* [Your task]
Would you transcribe each entry exactly as it stands, omitting the pictures?

* [Extracted information]

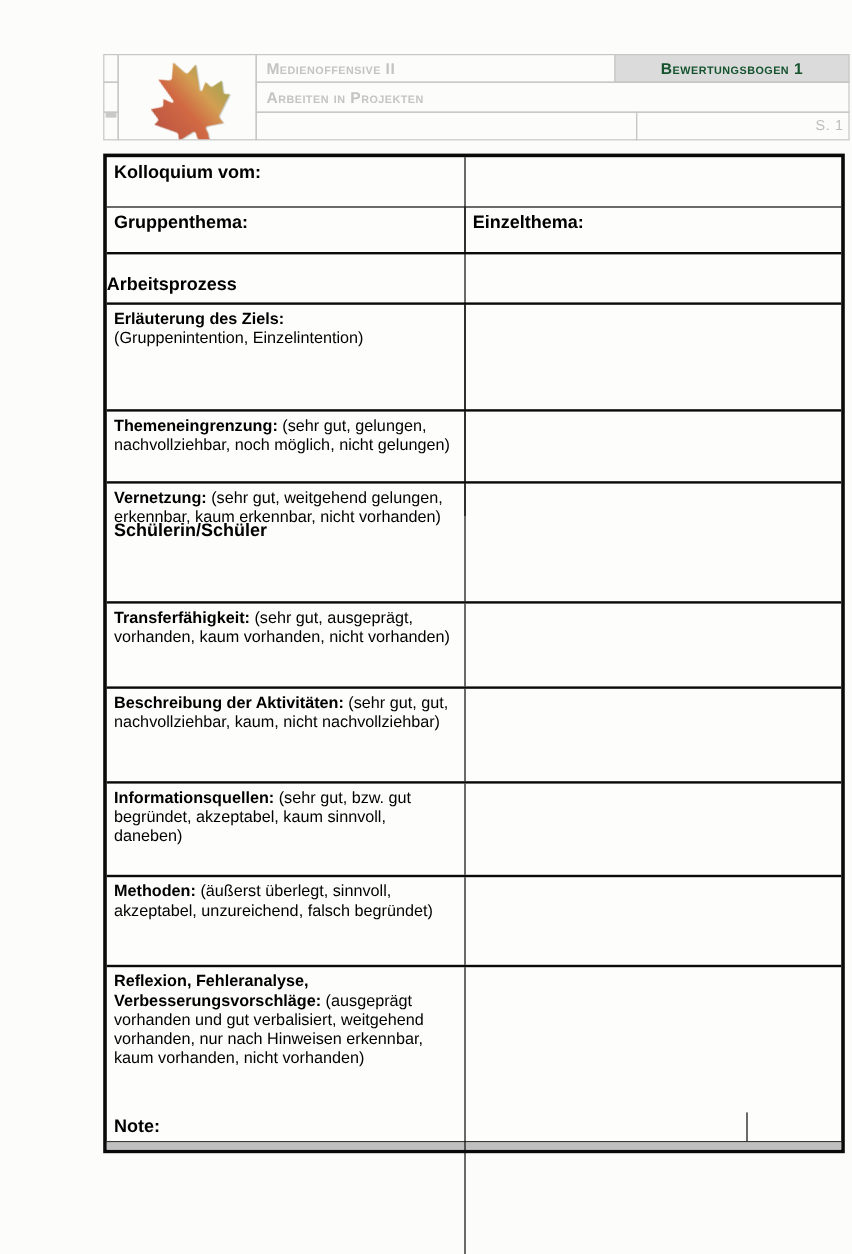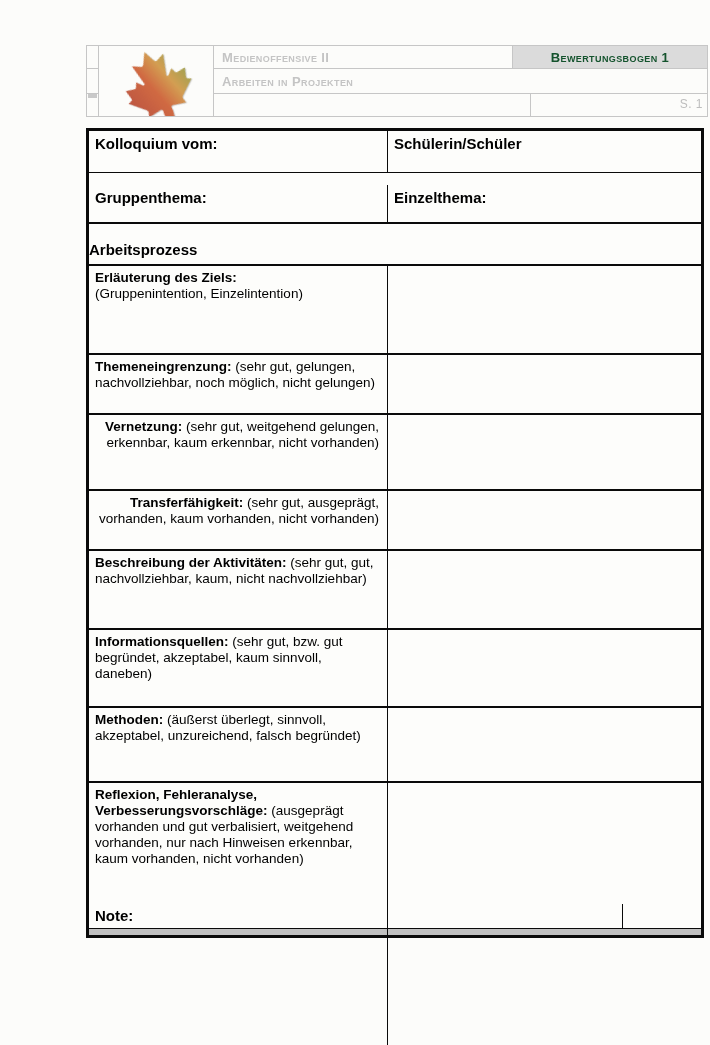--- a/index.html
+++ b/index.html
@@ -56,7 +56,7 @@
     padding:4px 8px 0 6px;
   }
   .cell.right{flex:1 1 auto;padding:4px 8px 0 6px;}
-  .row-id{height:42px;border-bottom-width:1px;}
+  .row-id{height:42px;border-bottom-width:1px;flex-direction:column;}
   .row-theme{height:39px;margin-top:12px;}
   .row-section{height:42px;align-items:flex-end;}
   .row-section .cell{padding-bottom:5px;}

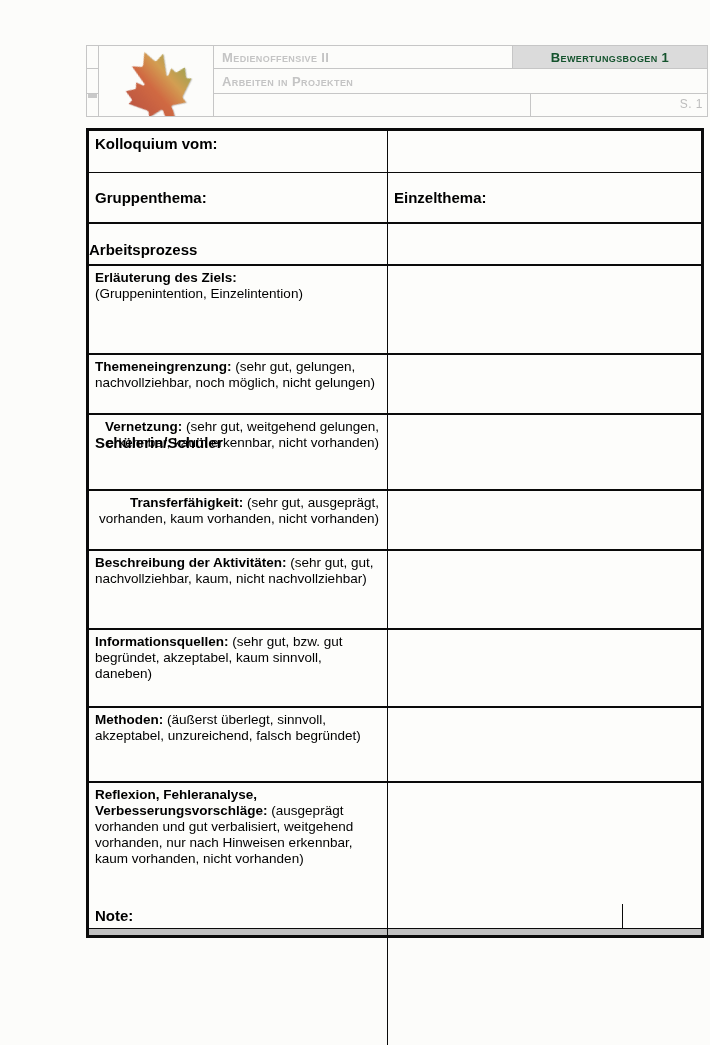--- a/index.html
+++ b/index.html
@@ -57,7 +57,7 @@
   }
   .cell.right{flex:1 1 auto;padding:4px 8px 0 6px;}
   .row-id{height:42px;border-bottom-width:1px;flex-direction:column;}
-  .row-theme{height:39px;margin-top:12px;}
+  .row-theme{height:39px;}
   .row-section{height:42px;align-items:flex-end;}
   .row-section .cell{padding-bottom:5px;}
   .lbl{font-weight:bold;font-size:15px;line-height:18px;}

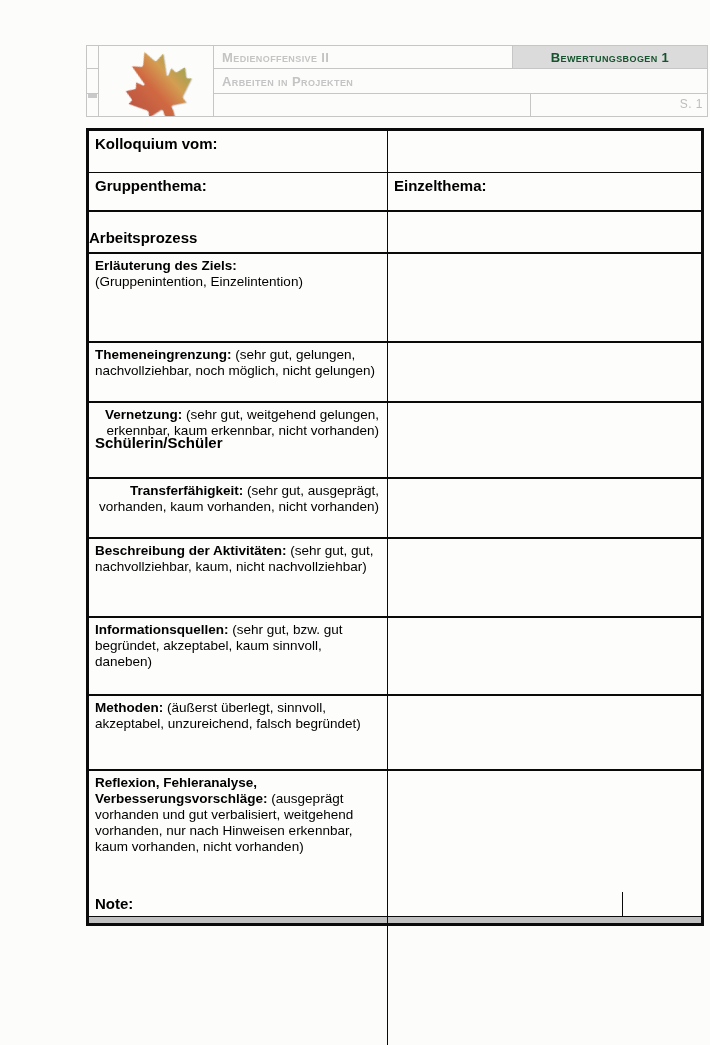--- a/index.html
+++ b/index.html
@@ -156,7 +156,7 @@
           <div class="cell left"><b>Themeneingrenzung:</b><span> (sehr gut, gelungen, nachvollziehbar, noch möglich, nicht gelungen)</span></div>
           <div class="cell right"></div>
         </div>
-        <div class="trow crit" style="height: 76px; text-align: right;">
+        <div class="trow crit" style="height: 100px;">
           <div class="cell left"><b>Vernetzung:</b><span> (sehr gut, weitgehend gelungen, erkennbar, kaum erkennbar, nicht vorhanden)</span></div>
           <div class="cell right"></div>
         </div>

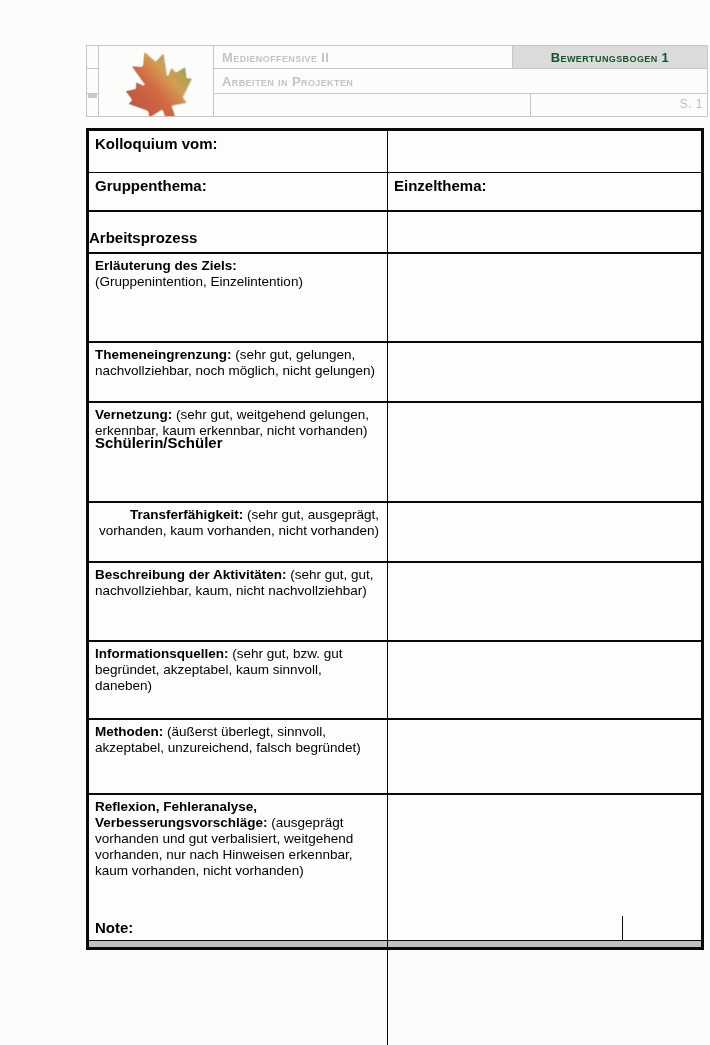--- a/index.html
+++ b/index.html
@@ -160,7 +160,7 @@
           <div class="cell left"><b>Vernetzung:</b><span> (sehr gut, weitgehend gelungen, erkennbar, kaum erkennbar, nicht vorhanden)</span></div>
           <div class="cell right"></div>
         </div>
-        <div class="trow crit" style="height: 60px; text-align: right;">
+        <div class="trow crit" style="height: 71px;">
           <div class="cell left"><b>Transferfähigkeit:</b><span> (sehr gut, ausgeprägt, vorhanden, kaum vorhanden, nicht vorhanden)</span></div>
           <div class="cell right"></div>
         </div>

* [Exercise response]
--- a/index.html
+++ b/index.html
@@ -56,7 +56,7 @@
     padding:4px 8px 0 6px;
   }
   .cell.right{flex:1 1 auto;padding:4px 8px 0 6px;}
-  .row-id{height:42px;border-bottom-width:1px;}
+  .row-id{height:42px;border-bottom-width:1px;flex-direction:column;}
   .row-theme{height:39px;margin-top:12px;}
   .row-section{height:42px;align-items:flex-end;}
   .row-section .cell{padding-bottom:5px;}

--- a/index.html
+++ b/index.html
@@ -57,7 +57,7 @@
   }
   .cell.right{flex:1 1 auto;padding:4px 8px 0 6px;}
   .row-id{height:42px;border-bottom-width:1px;flex-direction:column;}
-  .row-theme{height:39px;margin-top:12px;}
+  .row-theme{height:39px;}
   .row-section{height:42px;align-items:flex-end;}
   .row-section .cell{padding-bottom:5px;}
   .lbl{font-weight:bold;font-size:15px;line-height:18px;}

--- a/index.html
+++ b/index.html
@@ -156,7 +156,7 @@
           <div class="cell left"><b>Themeneingrenzung:</b><span> (sehr gut, gelungen, nachvollziehbar, noch möglich, nicht gelungen)</span></div>
           <div class="cell right"></div>
         </div>
-        <div class="trow crit" style="height: 76px; text-align: right;">
+        <div class="trow crit" style="height: 100px;">
           <div class="cell left"><b>Vernetzung:</b><span> (sehr gut, weitgehend gelungen, erkennbar, kaum erkennbar, nicht vorhanden)</span></div>
           <div class="cell right"></div>
         </div>

--- a/index.html
+++ b/index.html
@@ -160,7 +160,7 @@
           <div class="cell left"><b>Vernetzung:</b><span> (sehr gut, weitgehend gelungen, erkennbar, kaum erkennbar, nicht vorhanden)</span></div>
           <div class="cell right"></div>
         </div>
-        <div class="trow crit" style="height: 60px; text-align: right;">
+        <div class="trow crit" style="height: 71px;">
           <div class="cell left"><b>Transferfähigkeit:</b><span> (sehr gut, ausgeprägt, vorhanden, kaum vorhanden, nicht vorhanden)</span></div>
           <div class="cell right"></div>
         </div>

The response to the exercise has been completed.